● **YOUR TASK**
Transcribe, exactly as they appear, only the lines from the one holding "subtotal: 305.28 -> 306.88" through the end of the entries below.

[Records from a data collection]

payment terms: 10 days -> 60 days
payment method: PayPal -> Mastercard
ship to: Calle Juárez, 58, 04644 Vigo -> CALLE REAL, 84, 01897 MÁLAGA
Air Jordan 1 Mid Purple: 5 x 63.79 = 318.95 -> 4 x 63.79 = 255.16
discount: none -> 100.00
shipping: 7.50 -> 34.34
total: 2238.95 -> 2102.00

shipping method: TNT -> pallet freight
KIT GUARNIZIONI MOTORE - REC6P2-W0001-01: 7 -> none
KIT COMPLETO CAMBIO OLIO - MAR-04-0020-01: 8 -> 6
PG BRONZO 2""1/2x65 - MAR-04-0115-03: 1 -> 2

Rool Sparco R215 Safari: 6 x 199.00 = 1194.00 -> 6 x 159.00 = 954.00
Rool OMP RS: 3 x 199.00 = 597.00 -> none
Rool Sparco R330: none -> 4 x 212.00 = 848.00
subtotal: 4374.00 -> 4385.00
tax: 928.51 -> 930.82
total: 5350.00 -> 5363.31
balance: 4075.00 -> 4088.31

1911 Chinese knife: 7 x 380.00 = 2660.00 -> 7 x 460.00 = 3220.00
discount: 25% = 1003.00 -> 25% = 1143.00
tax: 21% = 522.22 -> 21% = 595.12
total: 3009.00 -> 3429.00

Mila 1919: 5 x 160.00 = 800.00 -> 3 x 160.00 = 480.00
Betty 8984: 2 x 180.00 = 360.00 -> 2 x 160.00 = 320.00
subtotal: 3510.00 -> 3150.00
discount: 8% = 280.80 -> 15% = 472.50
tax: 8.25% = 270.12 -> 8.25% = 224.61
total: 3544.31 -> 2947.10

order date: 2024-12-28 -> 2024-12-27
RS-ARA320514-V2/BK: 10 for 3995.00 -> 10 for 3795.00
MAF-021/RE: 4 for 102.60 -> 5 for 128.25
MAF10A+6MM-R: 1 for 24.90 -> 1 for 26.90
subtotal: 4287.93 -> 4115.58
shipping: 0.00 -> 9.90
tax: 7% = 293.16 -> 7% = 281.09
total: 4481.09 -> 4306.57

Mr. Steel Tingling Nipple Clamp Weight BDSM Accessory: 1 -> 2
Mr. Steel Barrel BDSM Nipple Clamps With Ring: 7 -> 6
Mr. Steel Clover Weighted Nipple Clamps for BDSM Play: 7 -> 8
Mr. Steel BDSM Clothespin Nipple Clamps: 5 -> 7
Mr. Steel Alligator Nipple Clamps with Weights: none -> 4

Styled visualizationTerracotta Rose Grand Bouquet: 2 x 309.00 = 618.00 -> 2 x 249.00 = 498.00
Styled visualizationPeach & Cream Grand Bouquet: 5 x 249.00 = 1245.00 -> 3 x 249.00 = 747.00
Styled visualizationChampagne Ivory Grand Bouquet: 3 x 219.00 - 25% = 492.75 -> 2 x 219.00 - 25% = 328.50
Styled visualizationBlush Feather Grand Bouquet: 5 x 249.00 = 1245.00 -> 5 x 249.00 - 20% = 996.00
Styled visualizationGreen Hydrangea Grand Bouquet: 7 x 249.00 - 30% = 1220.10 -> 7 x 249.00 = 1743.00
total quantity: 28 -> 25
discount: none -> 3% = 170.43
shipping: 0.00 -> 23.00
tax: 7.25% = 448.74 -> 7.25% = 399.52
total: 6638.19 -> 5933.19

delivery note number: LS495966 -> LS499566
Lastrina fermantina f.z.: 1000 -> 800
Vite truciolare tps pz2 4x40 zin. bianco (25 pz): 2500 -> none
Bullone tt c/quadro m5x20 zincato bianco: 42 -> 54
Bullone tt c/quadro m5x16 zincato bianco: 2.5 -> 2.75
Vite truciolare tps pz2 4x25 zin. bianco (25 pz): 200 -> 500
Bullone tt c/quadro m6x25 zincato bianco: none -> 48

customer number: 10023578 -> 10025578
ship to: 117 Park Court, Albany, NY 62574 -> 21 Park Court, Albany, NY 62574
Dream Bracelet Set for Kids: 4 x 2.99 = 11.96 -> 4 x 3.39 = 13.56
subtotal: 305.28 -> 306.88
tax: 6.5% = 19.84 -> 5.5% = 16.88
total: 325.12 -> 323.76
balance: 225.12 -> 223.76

● **ANSWER**
subtotal: 305.28 -> 306.88
tax: 6.5% = 19.84 -> 5.5% = 16.88
total: 325.12 -> 323.76
balance: 225.12 -> 223.76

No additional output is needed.